IaCYP708A15v2 Catalyzes 22-Hydroxylation in the Cucurbitacin Biosynthesis

Since only one P450 gene (CYP706A16) was found to be involved in cucurbitacin biosynthesis among the 25 genes we cloned from our Iberis transcriptome of 4-week-old roots and leaves, we opted for a new strategy to obtain additional candidate genes. Cucurbitacin biosynthetic genes in cucurbitaceous species have been shown to be co-expressed (Zhou et al. 2016). Thus, we expected other candidate genes involved in the cucurbitacin biosynthesis in I. amara would show a similar expression pattern as IaCPQ and CYP708A16. Accordingly, to search for additional P450 candidates, co-expression analysis was performed on a new I. amara transcriptome data set (HiSeq 4000) generated from stems, roots, and petals of 8-week-old I. amara plants. The transcriptome was de novo assembled by Trinity, which resulted in 167,939 contigs (supplementary table 3, Supplementary Material online). A BlastN analysis identified 287 full-length or nearly full-length P450 contigs. The P450 candidates were together with the above five identified OSCs subjected to hierarchical cluster analysis (fig. 6A). In agreement with a role in cucurbitacin biosynthesis, CYP708A16 identified above clustered together with IaCPQ but not with any of the other four OSCs. Thus, P450s that co-expressed with IaCPQ and CYP708A16 were selected as additional candidates for cucurbitacin biosynthesis (supplementary table 4, Supplementary Material online).

Fig. 6.

Fig. 6.

IaCYP708A15v2 catalyzes 22-hydroxylation in the cucurbitacin biosynthesis. (A) Hierarchical cluster heat map of expression patterns of the 287 P450 contigs and five oxidosqualene cyclases expressed in the roots, petals, and stems of Iberis amara. Putative biosynthetic P450 genes involved in cucurbitacin biosynthesis are marked by a yellow box. (B) Doughnut chart was drawn based on the exact number of genes from each P450 subfamily of I. amara (outer doughnut) and Arabidopsis thaliana (inner doughnut). Each subfamily was color coded. In particular, the CYP72A, CYP708A, CYP81D, and CYP707A subfamilies were expanded in I. amara as compared with A. thaliana. (C) GC-MS chromatograms of extracts from Nicotiana benthamiana leaves agro-infiltrated with EV control and vectors expressing IaCPQ, IaCPQ+CYP708A16, IaCPQ+CYP708A15v2, IaCPQ+CYP708A16+CYP708A15v2, and CYP708A16+CYP708A15v2. Cucurbitadienol and 16β-hydroxy-cucurbitadienol are indicated with black arrows. The new peak that appeared only in the extract from IaCPQ+CYP708A16+CYP708A15v2 expressing leaves is indicated by a red arrow.
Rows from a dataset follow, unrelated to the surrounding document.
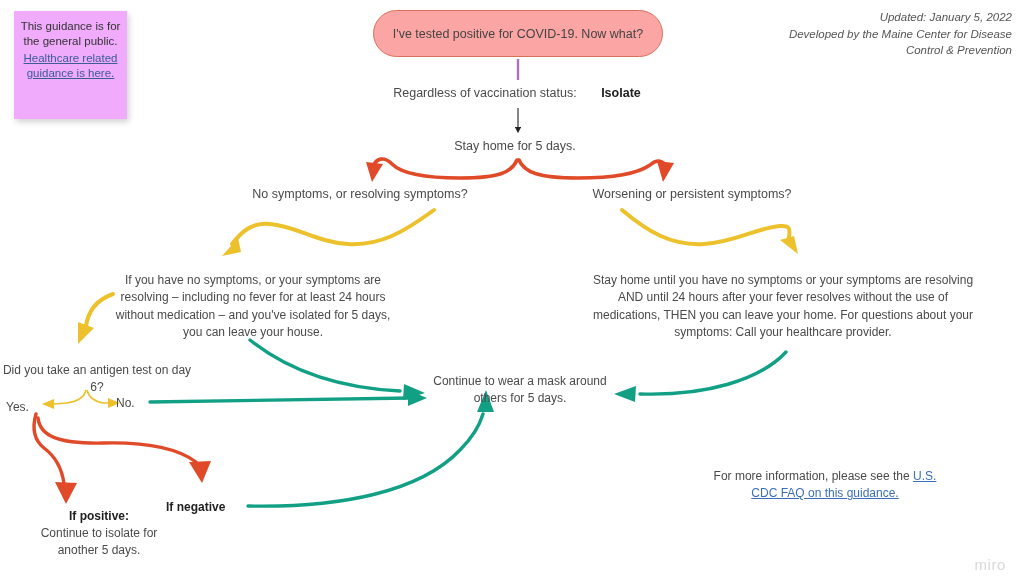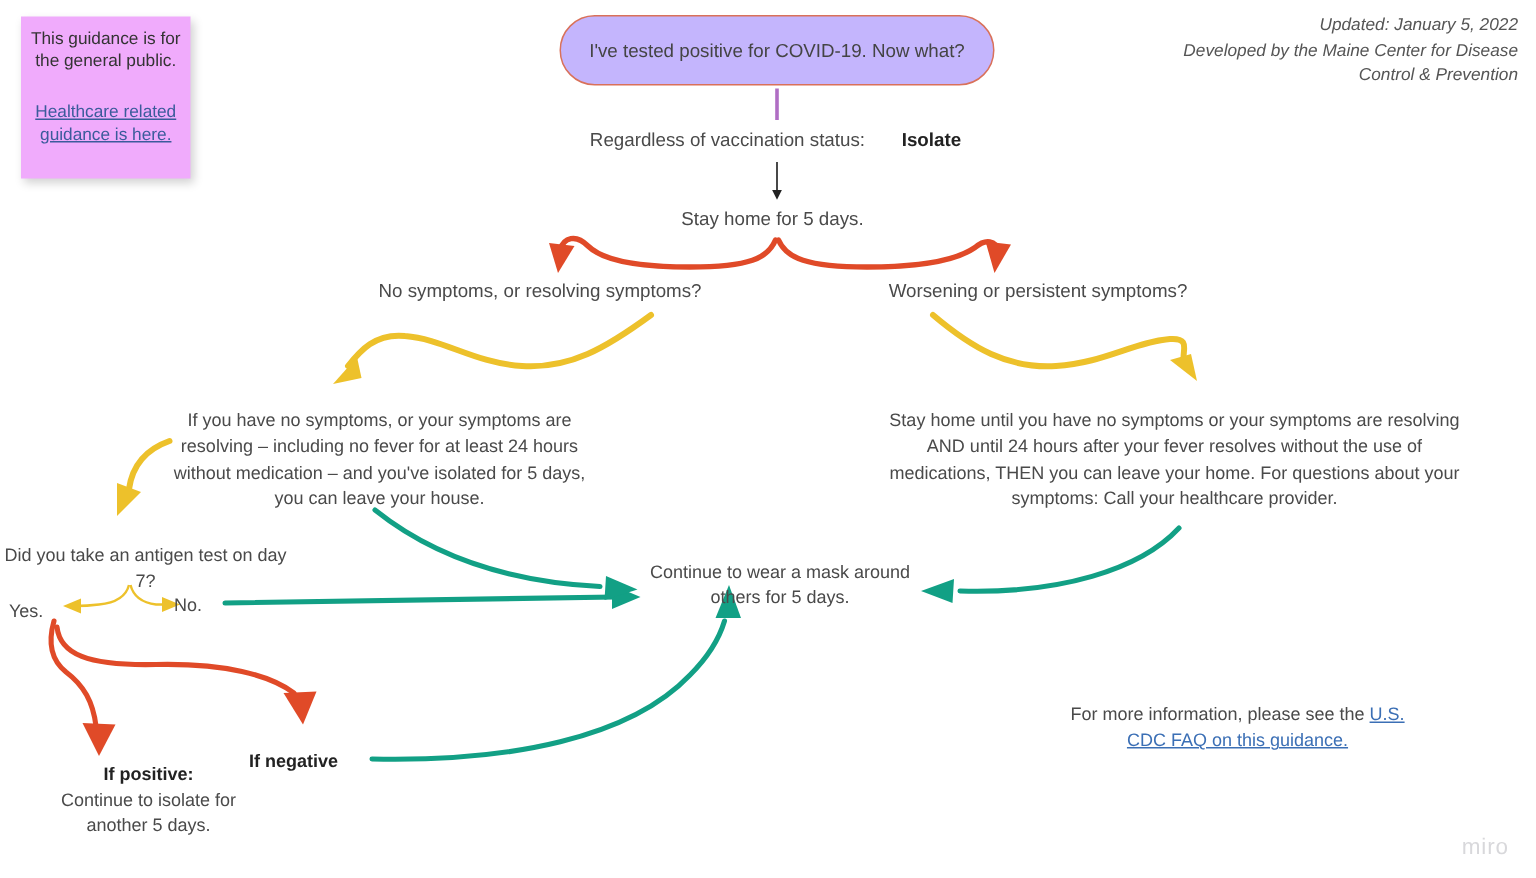--- a/index.html
+++ b/index.html
@@ -38,7 +38,7 @@
     position:absolute;left:373px;top:10px;width:290px;height:47px;
     border:1.6px solid #d9715a;border-radius:26px;
     display:flex;align-items:center;justify-content:center;
-    font-size:12.5px;color:#444;background:#c4b5fd;box-sizing:border-box;
+    font-size:12.5px;color:#444;background:#fca5a5;box-sizing:border-box;
   }
 
   .t-isolate{left:352px;top:85px;width:330px;font-size:12.5px;}

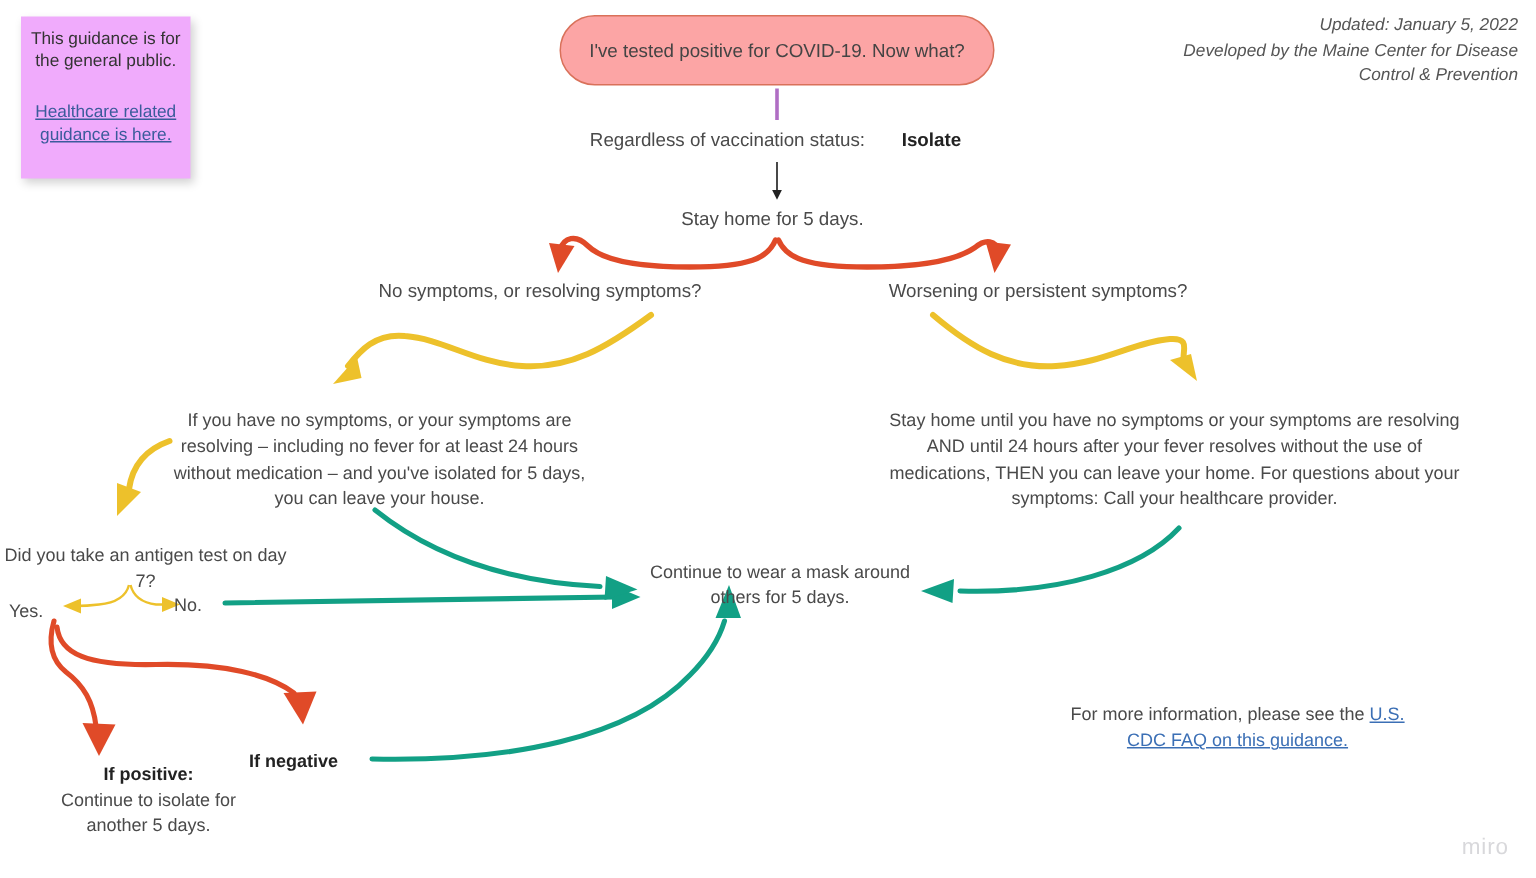--- a/index.html
+++ b/index.html
@@ -24,7 +24,7 @@
     font-size:11.5px;line-height:1.33;color:#333;
     text-align:center;padding:8px 6px 0 6px;box-sizing:border-box;
   }
-  .sticky .link{color:#3b5b9b;text-decoration:underline;display:block;margin-top:18px;}
+  .sticky .link{color:#3b5b9b;text-decoration:underline;display:block;margin-top:1px;}
 
   
   .header{

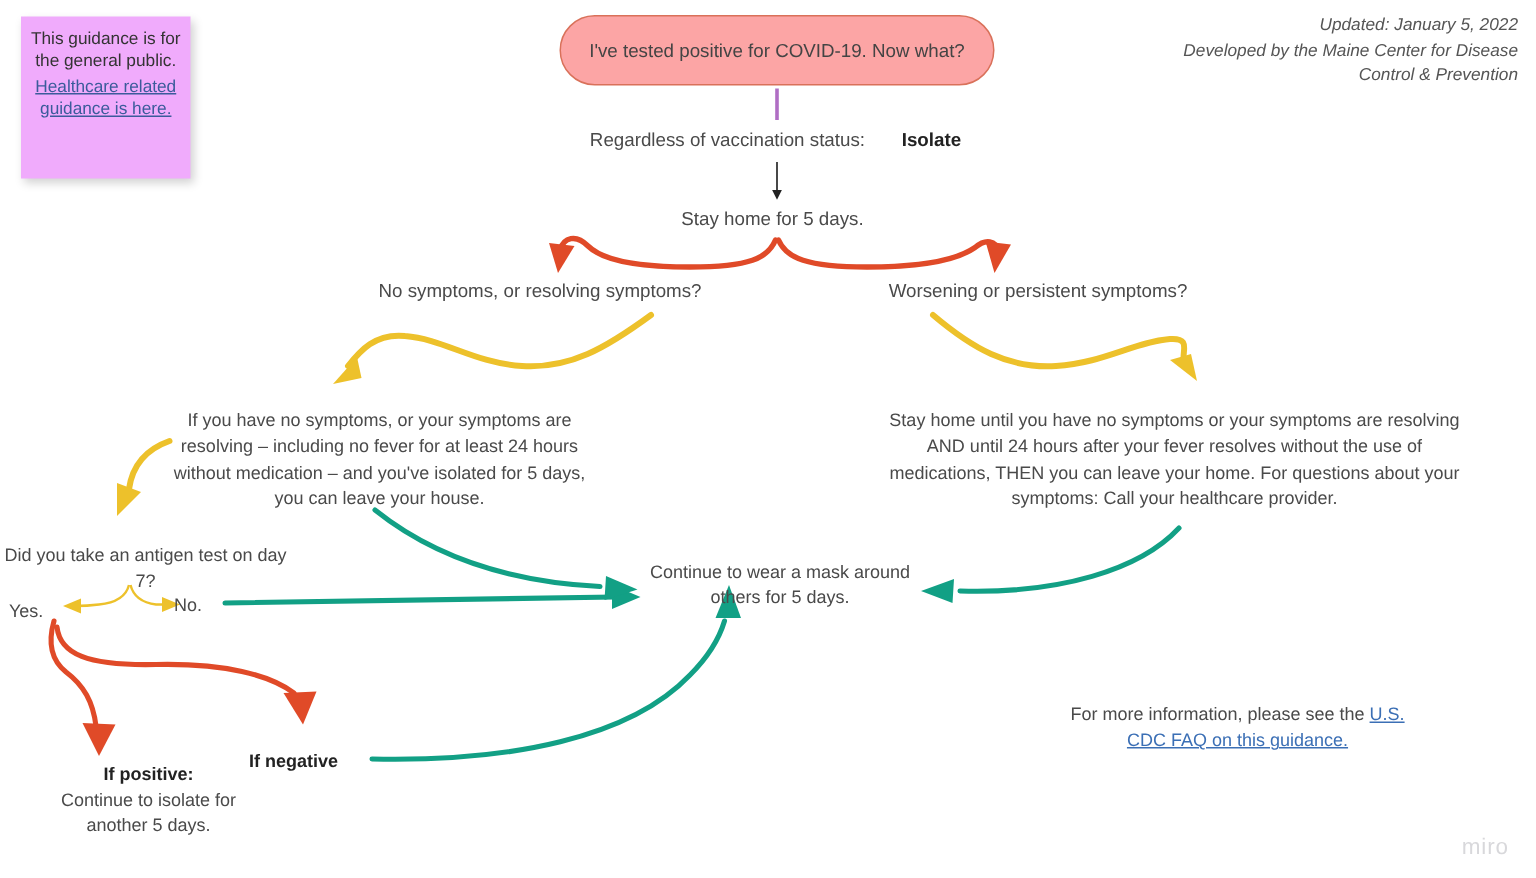--- a/index.html
+++ b/index.html
@@ -154,7 +154,7 @@
   <div class="node t-leftbody">If you have no symptoms, or your symptoms are resolving – including no fever for at least 24 hours without medication – and you've isolated for 5 days, you can leave your house.</div>
   <div class="node t-rightbody">Stay home until you have no symptoms or your symptoms are resolving AND until 24 hours after your fever resolves without the use of medications, THEN you can leave your home. For questions about your symptoms: Call your healthcare provider.</div>
 
-  <div class="node t-antigen">Did you take an antigen test on day 7?</div>
+  <div class="node t-antigen">Did you take an antigen test on day 6?</div>
   <div class="node t-yes">Yes.</div>
   <div class="node t-no">No.</div>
To further narrow down candidates for further analysis, we compared the number of contigs per P450 family identified in I. amara to the known families in A. thaliana (fig. 6B and supplementary table 5, Supplementary Material online). Four P450 subfamilies: CYP72A, CYP708A, CYP707A, and CYP81D, appeared expanded in I. amara compared with A. thaliana (fig. 6B and supplementary table 5, Supplementary Material online). Since there is no cucurbitacin biosynthesis in A. thaliana, we hypothesized that gene members within these expanded families could be responsible for the newly evolved cucurbitacin pathway. In accordance, the highly expressed CYP708A15v2 (supplementary table 4, Supplementary Material online) was selected as a promising candidate for catalyzing the second oxidative step in cucurbitacin biosynthesis. When CYP708A15v2 was co-agroinfiltrated with IaCPQ and CYP708A16 in N. benthamiana (fig. 6C) the cucurbitadienol and the 16β-hydroxycucurbitadienol peak disappeared, and a new peak was detected by GC-MS (fig. 6C). The new peak was purified by preparative HPLC, and NMR experiments identified the peak as 16β,22-dihydroxy-4,9-cyclo-9,10-secocholesta-5,24-diene (16β,22-dihydroxy-cucurbitadienol, supplementary NMR data, compound 1, Supplementary Material online). When CYP708A15v2 was co-infiltrated with IaCPQ into N. benthamiana leaves, our GC-MS analysis did not indicate a hydroxylation product of cucurbitadienol (fig. 6C). However, in the LC-MS analysis, two small new peaks were observed in the leaves expressing both CYP708A15v2 and IaCPQ. These peaks are likely further oxidized 22-hydroxycucurbitadienol products (supplementary fig. 9, Supplementary Material online).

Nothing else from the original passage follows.